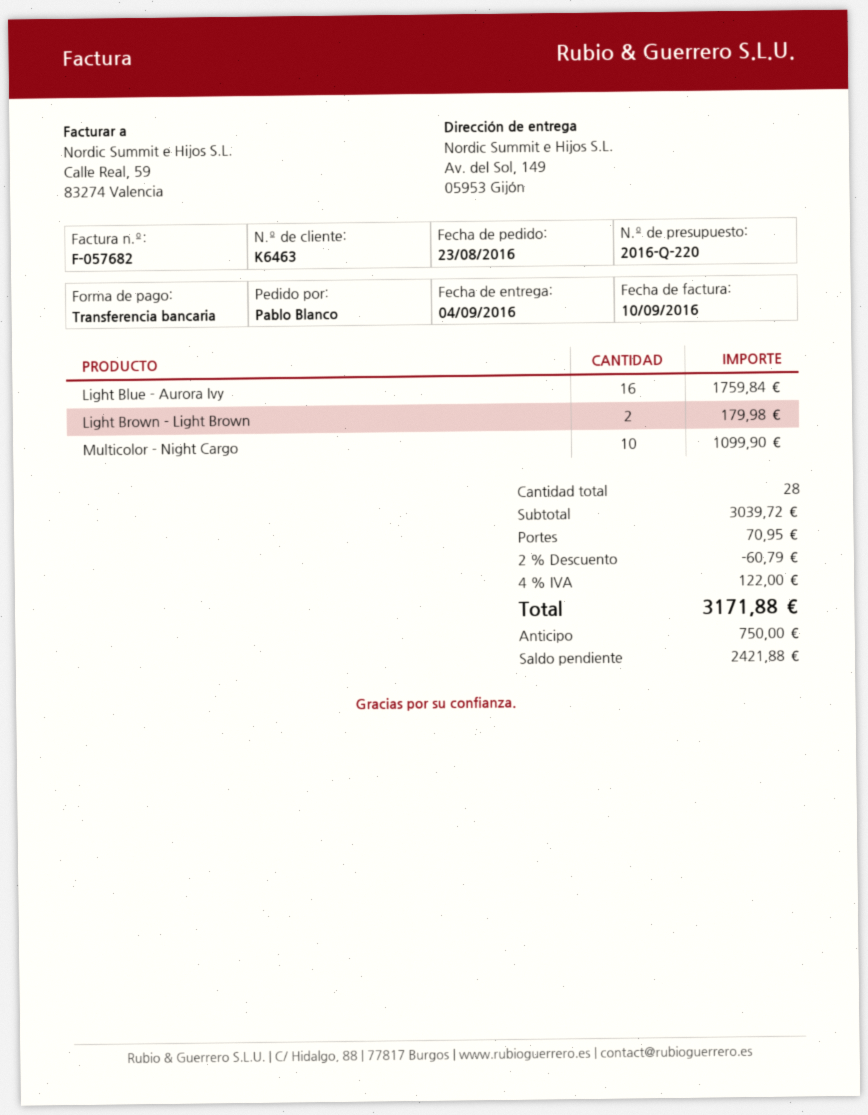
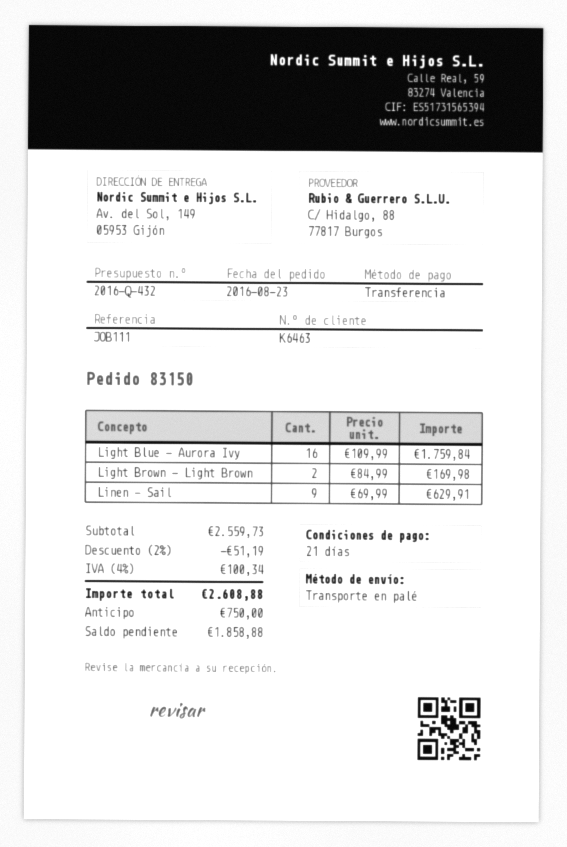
quote number: 2016-Q-220 -> 2016-Q-432
Light Brown - Light Brown: 2 for 179.98 -> 2 for 169.98
Multicolor - Night Cargo: 10 for 1099.90 -> none
Linen - Sail: none -> 9 for 629.91
subtotal: 3039.72 -> 2559.73
discount: 2% = 60.79 -> 2% = 51.19
shipping: 70.95 -> none
tax: 4% = 122.00 -> 4% = 100.34
total: 3171.88 -> 2608.88
balance: 2421.88 -> 1858.88

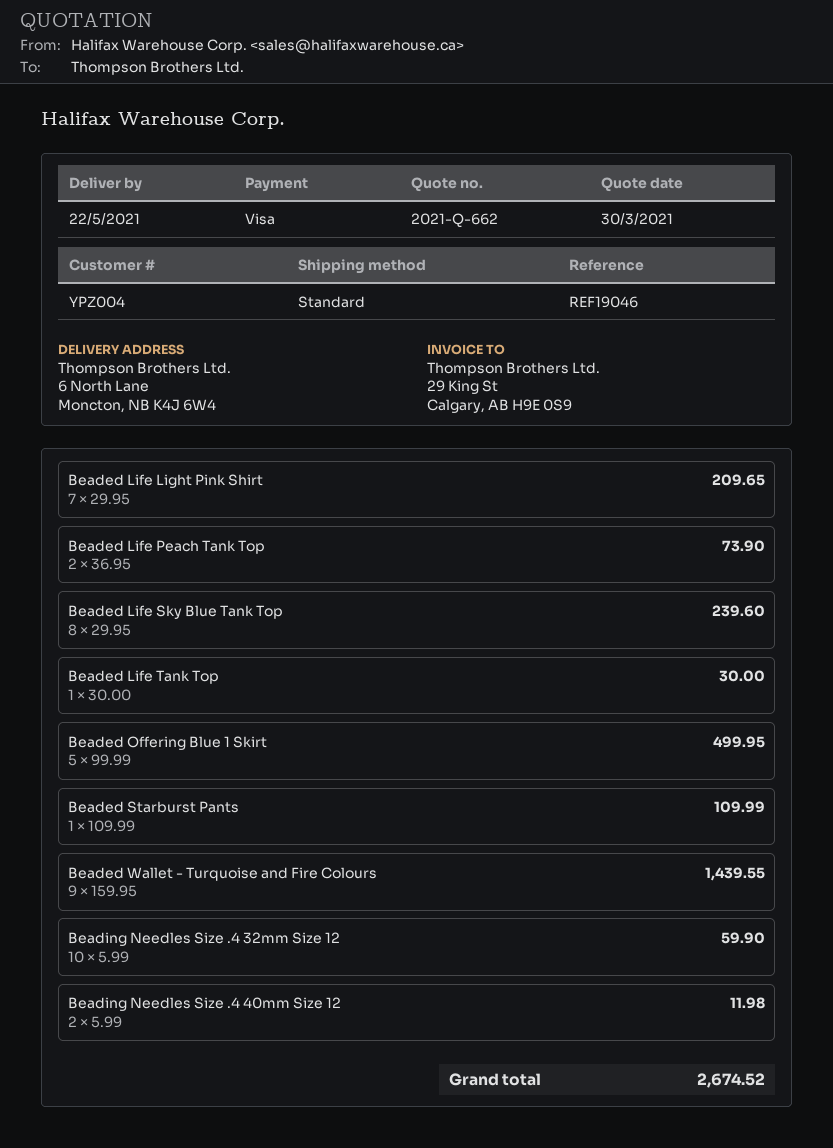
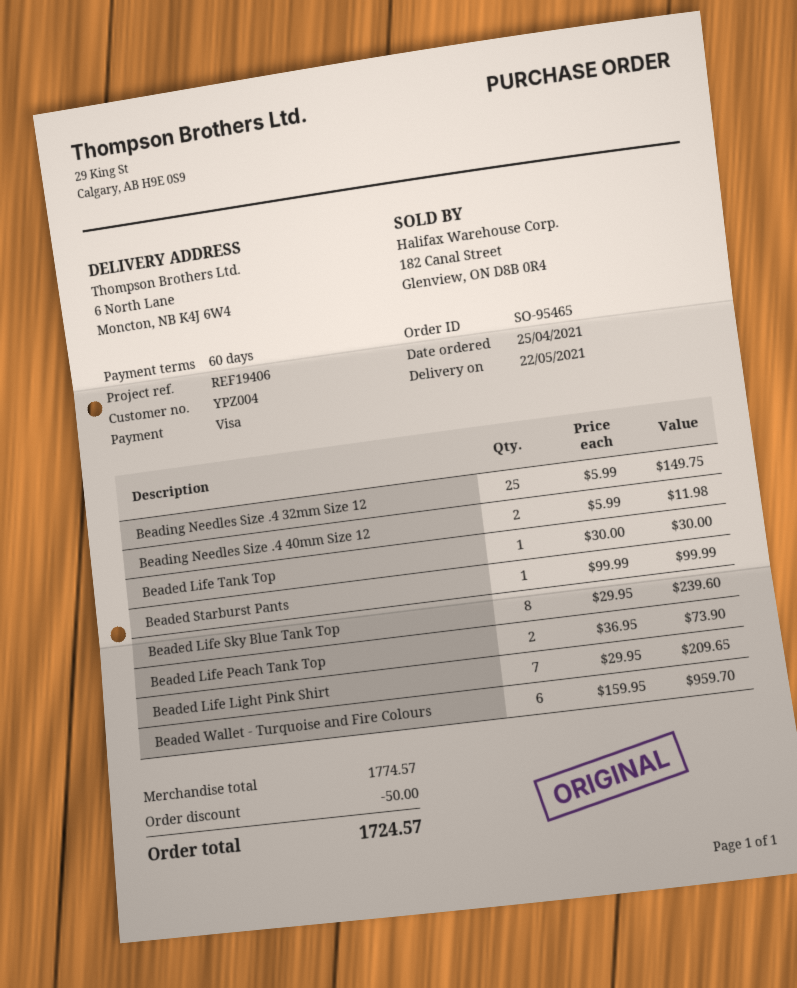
reference: REF19046 -> REF19406
Beaded Offering Blue 1 Skirt: 5 x 99.99 = 499.95 -> none
Beaded Starburst Pants: 1 x 109.99 = 109.99 -> 1 x 99.99 = 99.99
Beaded Wallet - Turquoise and Fire Colours: 9 x 159.95 = 1439.55 -> 6 x 159.95 = 959.70
Beading Needles Size .4 32mm Size 12: 10 x 5.99 = 59.90 -> 25 x 5.99 = 149.75
discount: none -> 50.00
total: 2674.52 -> 1724.57

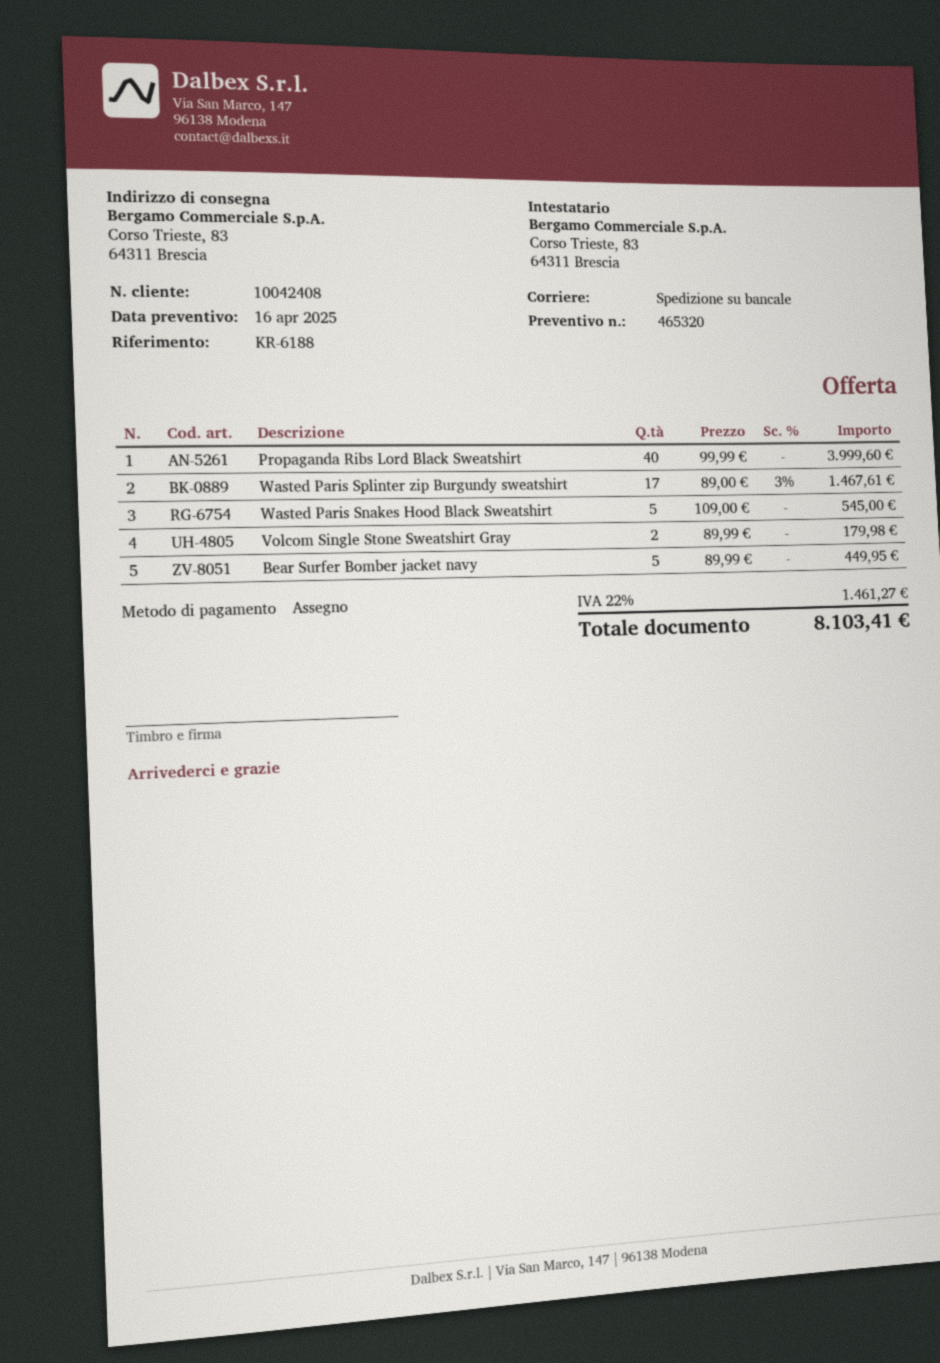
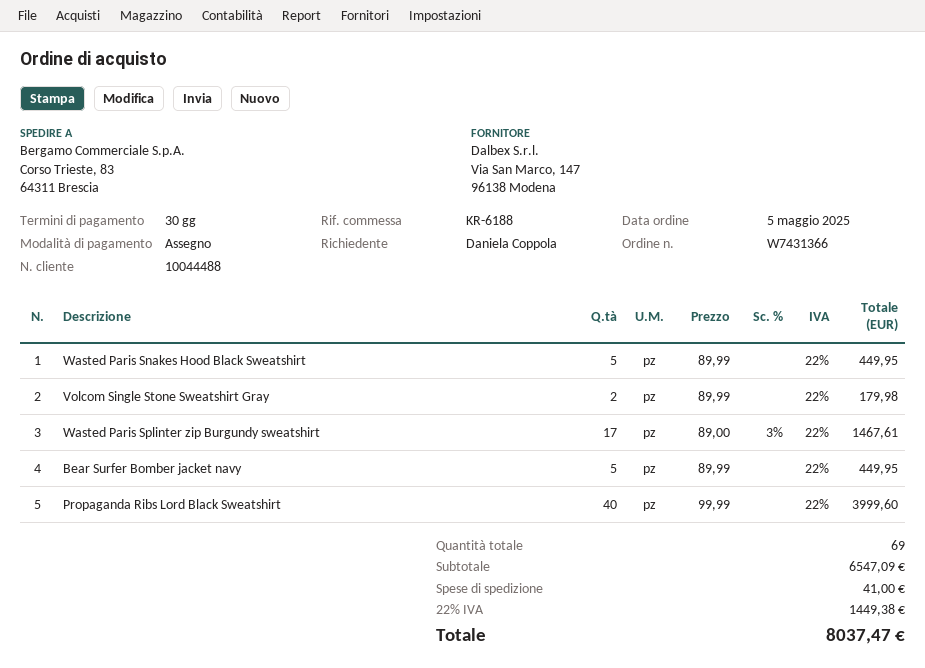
customer number: 10042408 -> 10044488
Wasted Paris Snakes Hood Black Sweatshirt: 5 x 109.00 = 545.00 -> 5 x 89.99 = 449.95
shipping: none -> 41.00
tax: 22% = 1461.27 -> 22% = 1449.38
total: 8103.41 -> 8037.47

Problem
Using the records above, copy exactly and only the lines from the line with "Beaded Wallet - Turquoise" through the end, both included; leave every picture out.

Reply to the task
Beaded Wallet - Turquoise and Fire Colours: 9 x 159.95 = 1439.55 -> 6 x 159.95 = 959.70
Beading Needles Size .4 32mm Size 12: 10 x 5.99 = 59.90 -> 25 x 5.99 = 149.75
discount: none -> 50.00
total: 2674.52 -> 1724.57

customer number: 10042408 -> 10044488
Wasted Paris Snakes Hood Black Sweatshirt: 5 x 109.00 = 545.00 -> 5 x 89.99 = 449.95
shipping: none -> 41.00
tax: 22% = 1461.27 -> 22% = 1449.38
total: 8103.41 -> 8037.47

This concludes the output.